The evolution of cellular automaton is appended at each time instant to get the data structure output of the cellular automaton for a given input:
In decoding stage (Figure 6, 104), the multidimensional data structure c (404, 405) is first post-processed (601). This can be filtering (eg. low-pass, high-pass, denoise), normalization, whitening operations or a combination of these. Then, dimensionality reduction methods (eg. pooling, linear or kernel PCA, manifold learning) are applied onto the post-processed data structure values (602). This step can be skipped altogether if the subsequent stage (105) is able to handle the dimensionality in the data. The values of the cells in the data structure or the output of the dimensionality reduction method is vectorized and assigned as the output (603) of the decoding stage, hence the reservoir.
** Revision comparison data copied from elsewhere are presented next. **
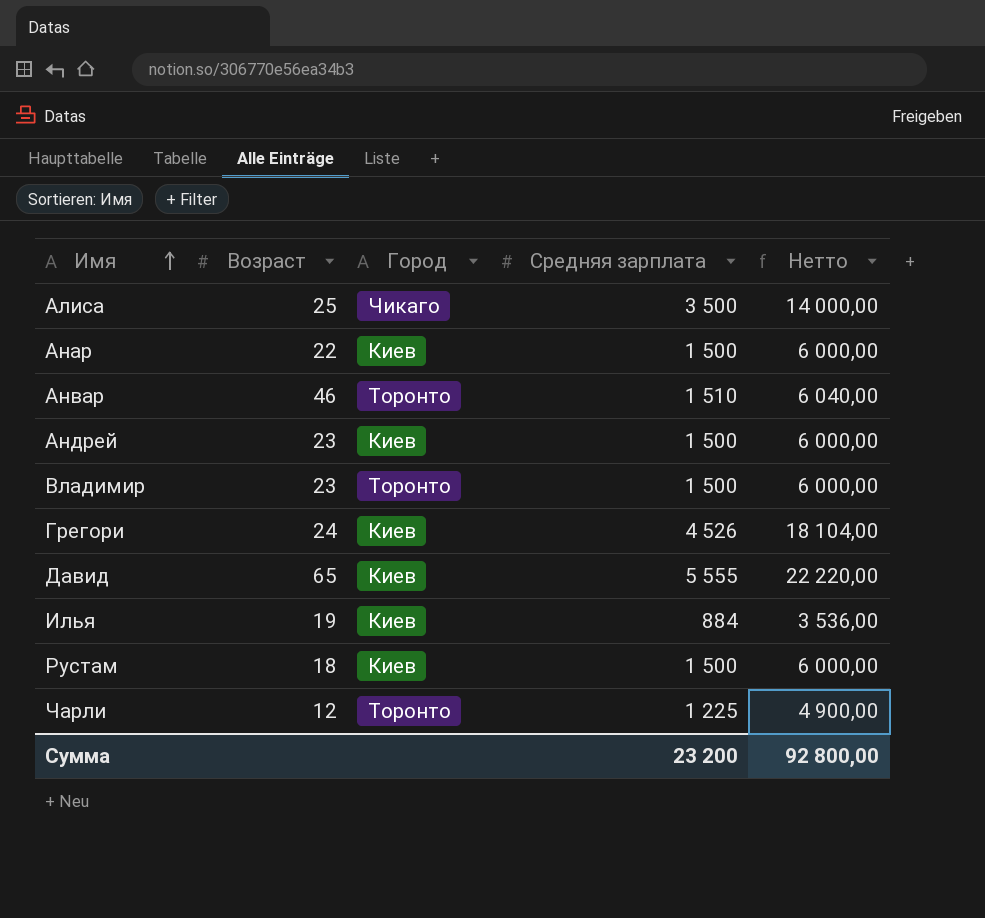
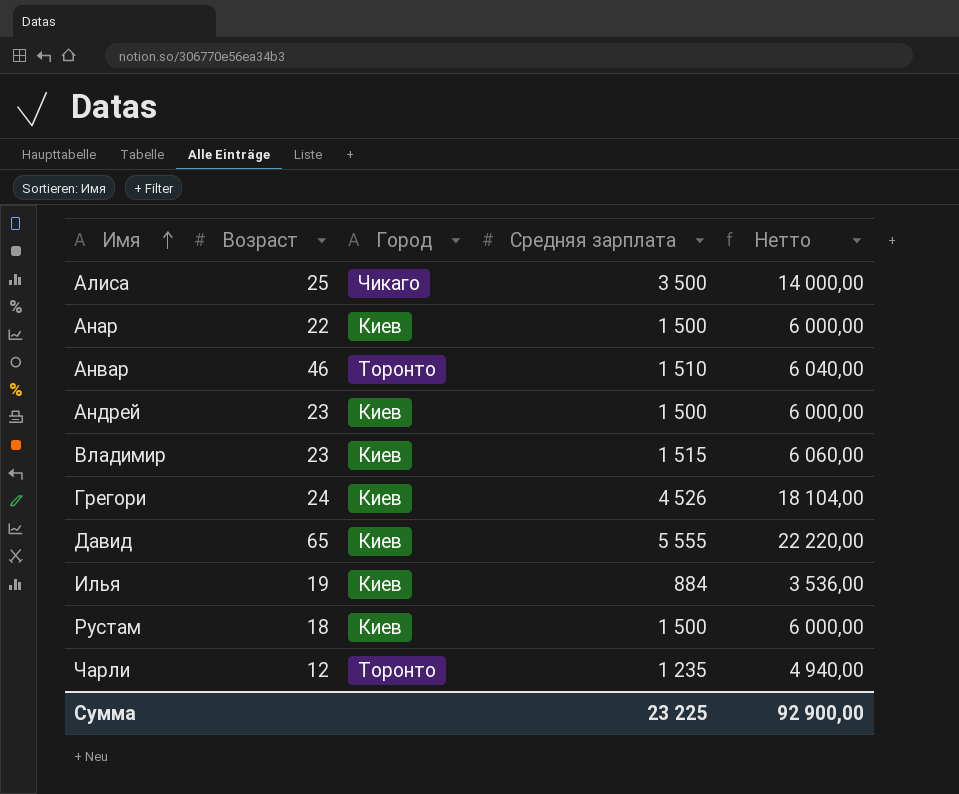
Владимир | Город: Торонто -> Киев
Владимир | Средняя зарплата: 1 500 -> 1 515
Владимир | Нетто: 6 000,00 -> 6 060,00
Чарли | Средняя зарплата: 1 225 -> 1 235
Чарли | Нетто: 4 900,00 -> 4 940,00
Сумма | Средняя зарплата: 23 200 -> 23 225
Сумма | Нетто: 92 800,00 -> 92 900,00

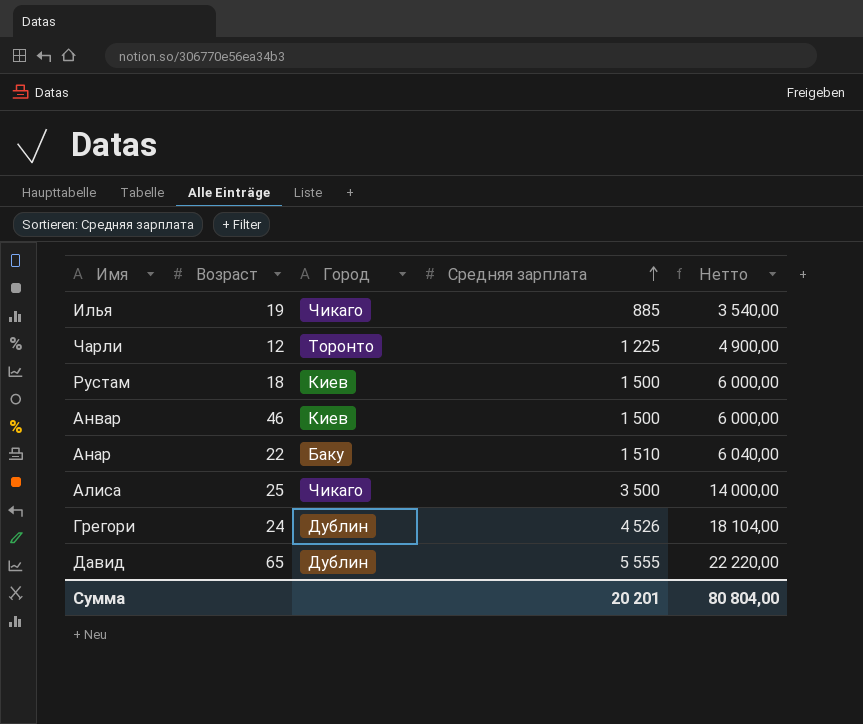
row order: Имя ascending -> Средняя зарплата ascending
row Андрей: 23 | Киев | 1 500 | 6 000,00 -> none
row Владимир: 23 | Киев | 1 515 | 6 060,00 -> none
Илья | Город: Киев -> Чикаго
Илья | Средняя зарплата: 884 -> 885
Илья | Нетто: 3 536,00 -> 3 540,00
Чарли | Средняя зарплата: 1 235 -> 1 225
Чарли | Нетто: 4 940,00 -> 4 900,00
Анвар | Город: Торонто -> Киев
Анвар | Средняя зарплата: 1 510 -> 1 500
Анвар | Нетто: 6 040,00 -> 6 000,00
Анар | Город: Киев -> Баку
Анар | Средняя зарплата: 1 500 -> 1 510
Анар | Нетто: 6 000,00 -> 6 040,00
Грегори | Город: Киев -> Дублин
Давид | Город: Киев -> Дублин
Сумма | Средняя зарплата: 23 225 -> 20 201
Сумма | Нетто: 92 900,00 -> 80 804,00

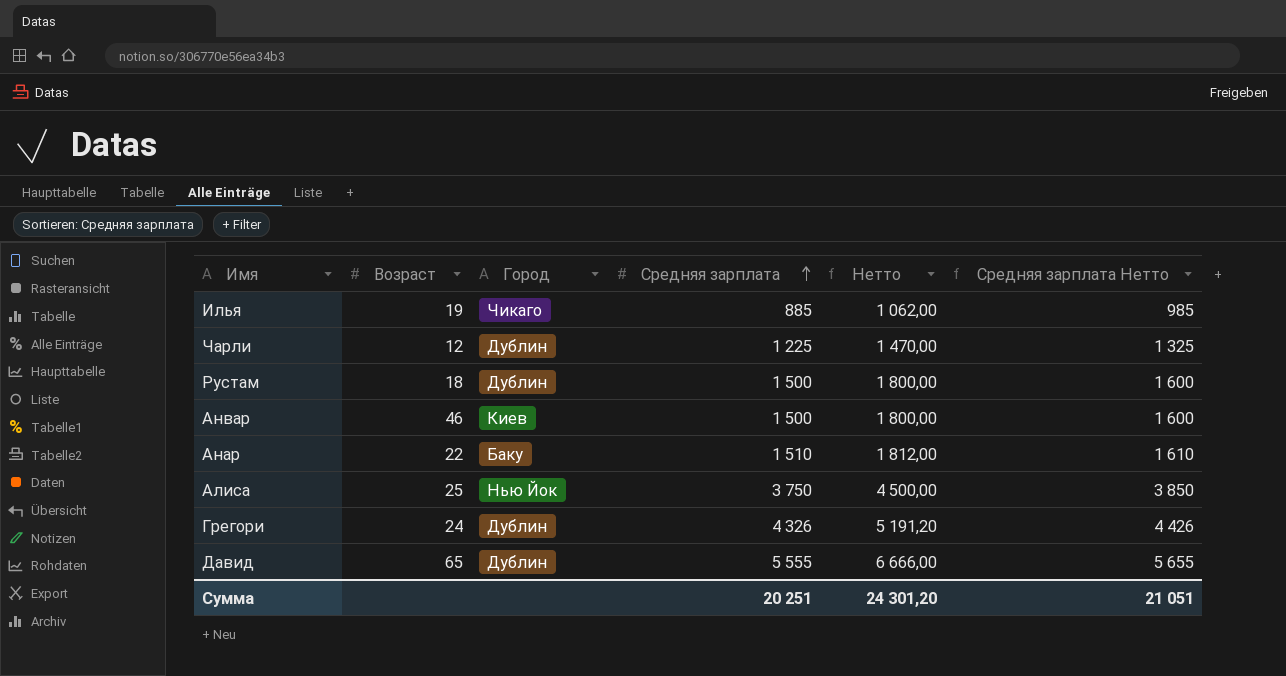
column Нетто | formula: [Средняя зарплата] * 4 -> [Средняя зарплата] * 1,2
column Средняя зарплата Нетто | formula: none -> [Средняя зарплата] + 100
Чарли | Город: Торонто -> Дублин
Рустам | Город: Киев -> Дублин
Алиса | Город: Чикаго -> Нью Йок
Алиса | Средняя зарплата: 3 500 -> 3 750
Грегори | Средняя зарплата: 4 526 -> 4 326
Сумма | Средняя зарплата: 20 201 -> 20 251
Сумма | Нетто: 80 804,00 -> 24 301,20

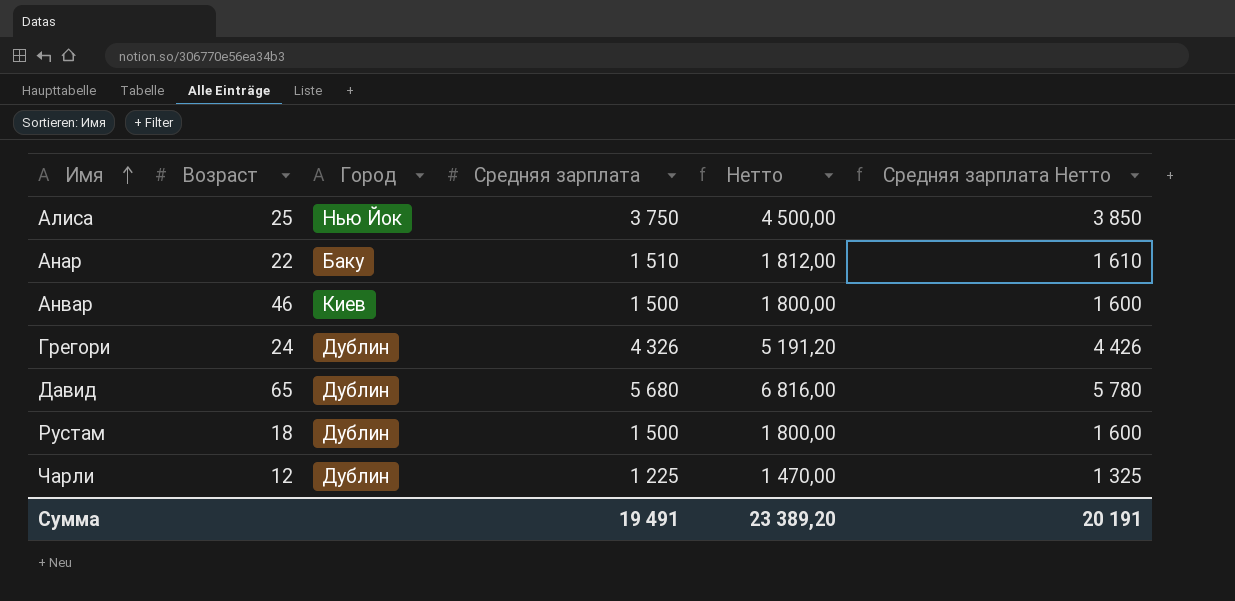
row order: Средняя зарплата ascending -> Имя ascending
row Илья: 19 | Чикаго | 885 | 1 062,00 | 985 -> none
Давид | Средняя зарплата: 5 555 -> 5 680
Давид | Нетто: 6 666,00 -> 6 816,00
Давид | Средняя зарплата Нетто: 5 655 -> 5 780
Сумма | Средняя зарплата: 20 251 -> 19 491
Сумма | Нетто: 24 301,20 -> 23 389,20
Сумма | Средняя зарплата Нетто: 21 051 -> 20 191

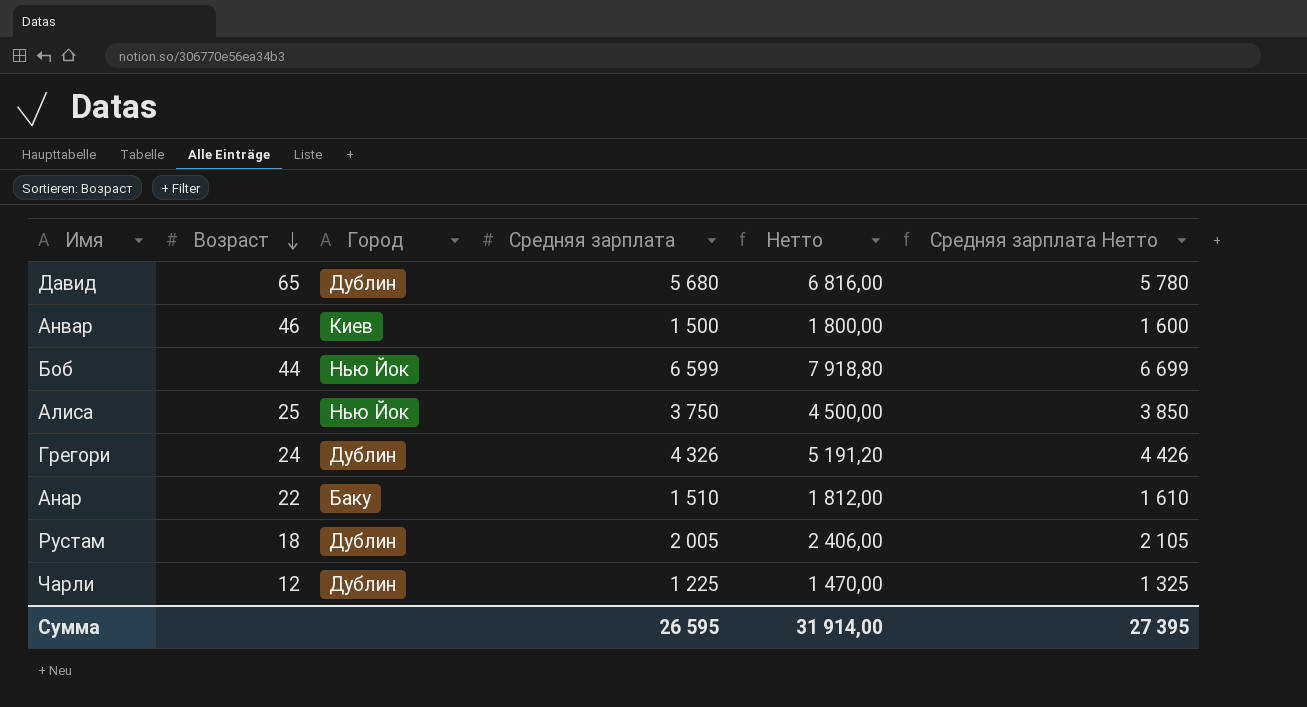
row order: Имя ascending -> Возраст descending
row Боб: none -> 44 | Нью Йок | 6 599 | 7 918,80 | 6 699
Рустам | Средняя зарплата: 1 500 -> 2 005
Рустам | Нетто: 1 800,00 -> 2 406,00
Рустам | Средняя зарплата Нетто: 1 600 -> 2 105
Сумма | Средняя зарплата: 19 491 -> 26 595
Сумма | Нетто: 23 389,20 -> 31 914,00
Сумма | Средняя зарплата Нетто: 20 191 -> 27 395

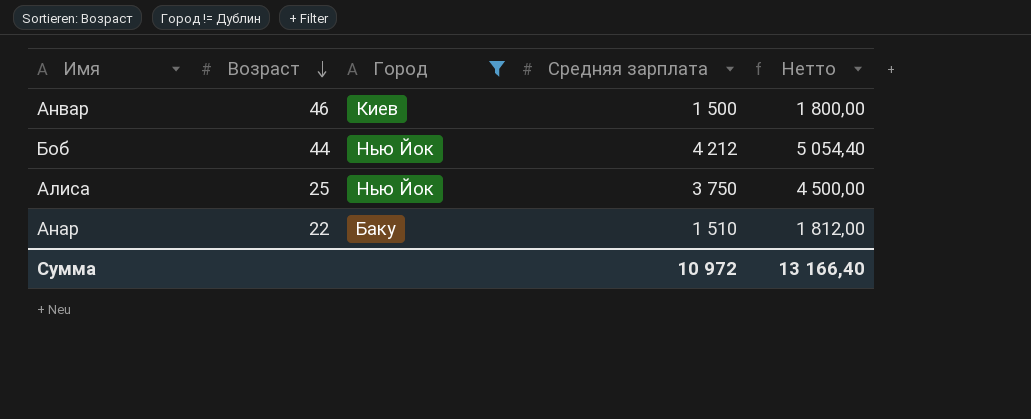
filter: none -> Город != Дублин
column Средняя зарплата Нетто | formula: [Средняя зарплата] + 100 -> none
Боб | Средняя зарплата: 6 599 -> 4 212
Боб | Нетто: 7 918,80 -> 5 054,40
Сумма | Средняя зарплата: 26 595 -> 10 972
Сумма | Нетто: 31 914,00 -> 13 166,40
Rule of the cellular automaton determines the computational power of the reservoir. A totally random approach as in the case of classical echo state networks can be adopted such that, a hybrid or a hierarchical cellular automaton with random rules can be used. However, this network will not be optimal neither for the data nor for the task assigned to the reservoir. An optimization method (Figure 7, 700) is proposed for estimating the best cellular automaton rule for a given dataset and task. In the first sub-step, the rule of the automaton is initialized
(701), based on whether it is an elementary, hybrid, hierarchical or any other type of automaton. The performance (i.e. classification accuracy, reconstruction error etc.) of the automaton is evaluated (702) by using the cellular automaton reservoir for nonlinear projection, processing (105) reservoir output (603) and computing an error metric on the overall system output (106). If a stopping criterion (703) for the optimization procedure is not met, the rule is modified (704); otherwise the optimization stops and outputs the final automaton rule (705). The modification sub-step (704) can be a search (any search algorithm) in the rule space of an elementary cellular automaton. Alternatively, evolutionary/genetic algorithms (Ganguly, 2004) can be used to evolve the rules of a hybrid automaton. Lyapunov exponent, Z parameter, G-density, in-degree length (Wuensche, 1999),entropy, mutual information (Ganguly, 2004) complexity metrics of the automaton rules can be computed for guiding the rule search sub-step (704). In Figure 8, sub-steps of 704 are shown. It accepts the current automaton rule (801), and generates candidate rules (802) according to the current rule. This candidate generation can be according to genetic algorithm principles or via a set of rules with pre- computed complexity metrics (Lyapunov exponent, Z parameter etc.). Next, a long list of available complexity metrics are computed (803) and one of the rules is selected (804) based on the complexity of the current rule and of candidate rules. The rule selection (804) can be memoryless, or with memory about the previous rule selections. The memoryless approach selects the rule with various degrees of complexities, i.e., higher or lower complexity than current rule. Selection with memory draws a decision based on previous rule selections as well as the performances of those selected rules.
The proposed system utilizes a more structured reservoir, cellular automaton, while exploiting the simplicity and power of reservoir computing (Lukosevicius and Jaeger, 2009; Maass, 2010) principles. Cellular automata are easier to analyze and have insurances on Turing completeness. For training the reservoir, a search in rule space of automata is a more stable optimization procedure than gradient
descent weight tuning in echo state network. Additionally, they are extremely easy to implement in parallel hardware such as FPGA, GPU or VLSI.